Number of interleaves

Initial sampling density

Ending sampling density

Full

8

3

0.8

Rate 2

4

1.2

0.4

Rate 4

2

1.2

0.12

Rate 8

1

1.2

0.03

The reference sampling density of 1 corresponds to the Nyquist rate

Volunteer and patient scans

CMR data were collected from seven healthy volunteers (4 male; mean age 29, range 23–33 years) and seven patients (3 male; mean age 64, range 39–79 years) with known or suspected heart disease. The scans were performed in accordance with protocols approved by our institutional review board after informed consent was obtained. Short-axis 2D cine DENSE images of the left ventricle (LV) at a mid-ventricular level were collected on a 1.5 T CMR scanner (Avanto, Siemens, Erlangen, Germany) with a 5-channel body-spine combined RF coil array. For each volunteer scan, fully-sampled cine DENSE datasets with 2D in-plane displacement encoding and 6–8 spiral interleaves per image were acquired within a long breathhold (20 to 26 heartbeats). For each patient scan, two fully-sampled cine DENSE datasets with orthogonal 1D in-plane displacement encoding and 6 spiral interleaves per image were acquired within a shorter breathhold (14 heartbeats). Other sequence parameters included field of view = 280-340 × 280-340 mm2, spatial resolution = 1.8-2.4 × 1.8-2.4 mm2, slice thickness = 8 mm, ramped flip angle with the last flip angle = 15°, TR = 9.8 ms, TE = 1.3 ms, and temporal resolution = 19.6 ms. In addition, for both healthy volunteers and patients prospectively undersampled datasets at acceleration rates 2 and 4 (with 4 and 2 spiral interleaves per image, respectively) with 2D displacement encoding were acquired with shorter breathholds of 14 and 8 heartbeats, respectively. With a temporal resolution of 19.6 ms per cardiac phase, all datasets acquired 20–38 cardiac phases (35–38 phases for volunteers, and 20–30 phases for patients). These images covered on average 655 ms, and approximately 75 % of the cardiac cycle. The fully-sampled datasets provided reference images, and retrospective undersampling of these datasets was used to evaluate the new acceleration methodologies. Prospectively acquired undersampled cine DENSE datasets were used to demonstrate true acceleration. Parameters describing the fully-sampled and accelerated spiral trajectories are listed in Table 1.
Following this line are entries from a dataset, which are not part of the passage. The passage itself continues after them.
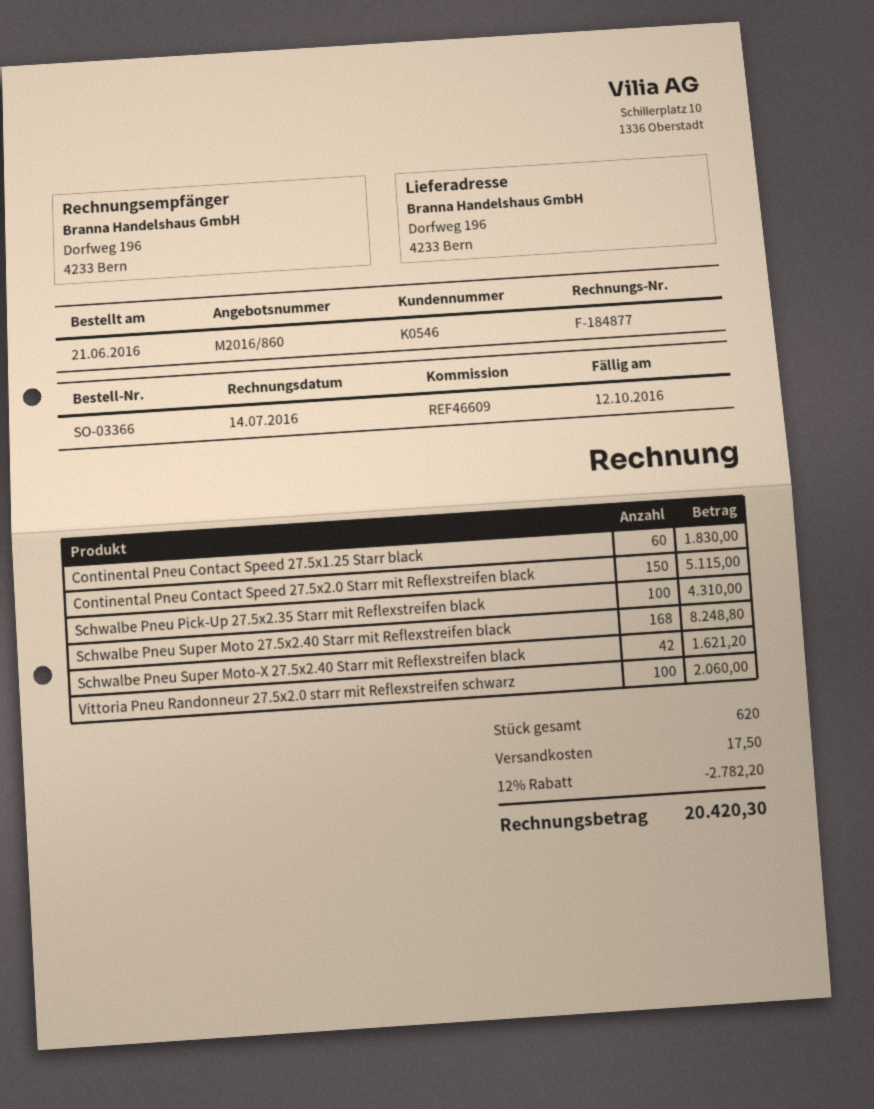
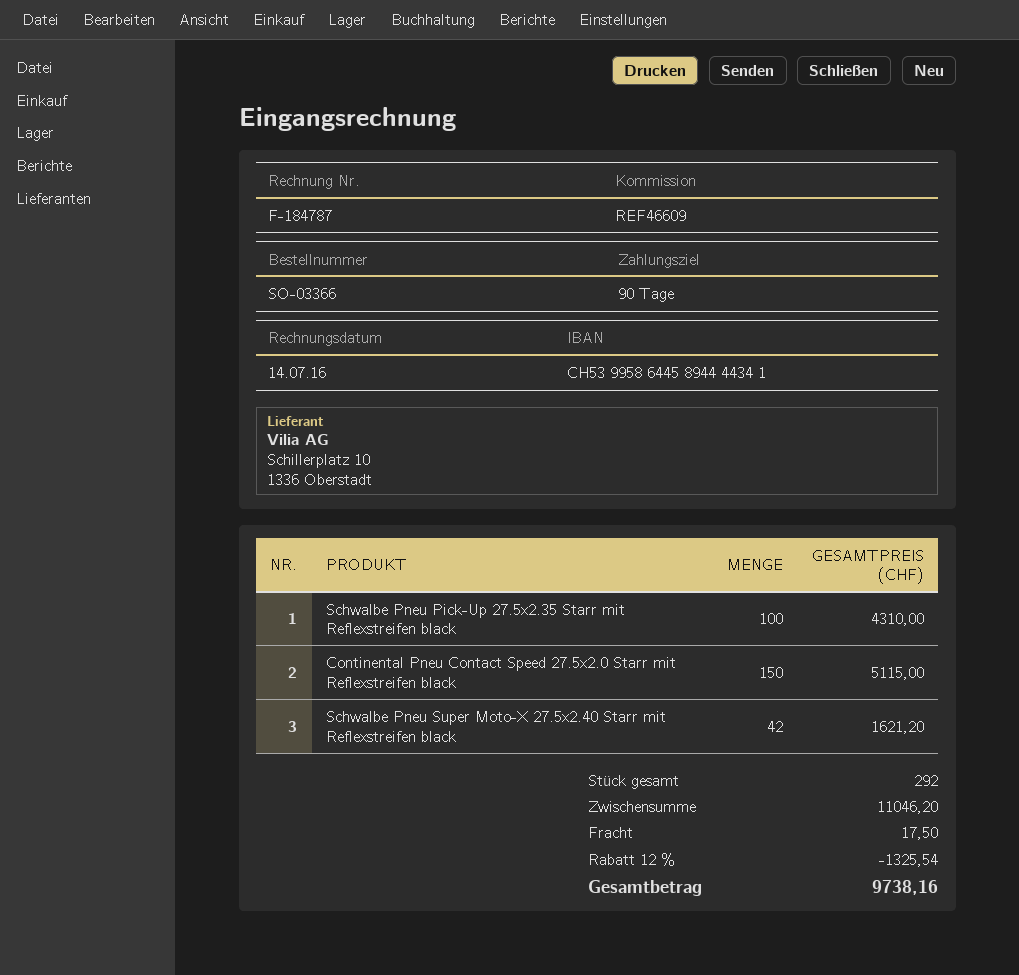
invoice number: F-184877 -> F-184787
Continental Pneu Contact Speed 27.5x1.25 Starr black: 60 for 1830.00 -> none
Schwalbe Pneu Super Moto 27.5x2.40 Starr mit Reflexstreifen black: 168 for 8248.80 -> none
Vittoria Pneu Randonneur 27.5x2.0 starr mit Reflexstreifen schwarz: 100 for 2060.00 -> none
total quantity: 620 -> 292
discount: 12% = 2782.20 -> 12% = 1325.54
total: 20420.30 -> 9738.16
Image quality assessments and functional analysis

For retrospectively accelerated data, image quality for the various reconstruction algorithms was quantified using the relative root mean square error (rRMSE). Complex-valued images were used in the rRMSE calculations shown below. rRMSE values were averaged over all the cardiac phases and rRMSE was defined as
$$ \mathrm{rRMSE} = \frac{1}{N}\sqrt{{\displaystyle \sum}\frac{{\left|{\boldsymbol{m}}_{\boldsymbol{ref}}-{\boldsymbol{m}}_{\boldsymbol{recon}}\right|}^2}{{\left|{\boldsymbol{m}}_{\boldsymbol{ref}}\right|}^2}} $$
(1)
where N is the number of pixels, m ref are the fully-sampled images and m recon are the images reconstructed from retrospectively undersampled data. rRMSE for regions of interest (ROIs) in the phase-reconstructed images were also calculated, as measurement of phase is critical for computation of displacement and strain in DENSE. ROIs were selected that delineated the myocardium.

Myocardial displacement and strain were computed using previously published semi-automatic cine DENSE analysis algorithms [12, 14]. To calculate myocardial displacement and strain, endocardial and epicardial contours were manually delineated at one cardiac phase and propagated automatically to all other cardiac phases [12]. After this segmentation process, the phase-reconstructed images were phase unwrapped and displacement and strain were computed within the segmented myocardium [14]. Circumferential strain (Ecc), the most commonly-reported and accurately-measured strain element [8], was selected in this study to evaluate the reconstruction algorithms. Short-axis images were segmented into 6 regions according to the standard American Heart Association model of the left ventricle [25] and segmental Ecc values at all cardiac phases were recorded. Linear correlation and Bland-Altman analyses were performed to assess the relationship between the accelerated reconstructions and the reference data at each spatiotemporal Ecc data point (1488 points in total for 7 volunteers, 1062 points in total for 7 patients). When comparing Ecc from retrospectively-undersampled images to fully-sampled images, only the volunteer data were used because these fully-sampled DENSE images with 2D displacement encoding were acquired in a single breathhold. All of the rRMSE and Bland-Altman plots included all of the data from all acquired cardiac phases.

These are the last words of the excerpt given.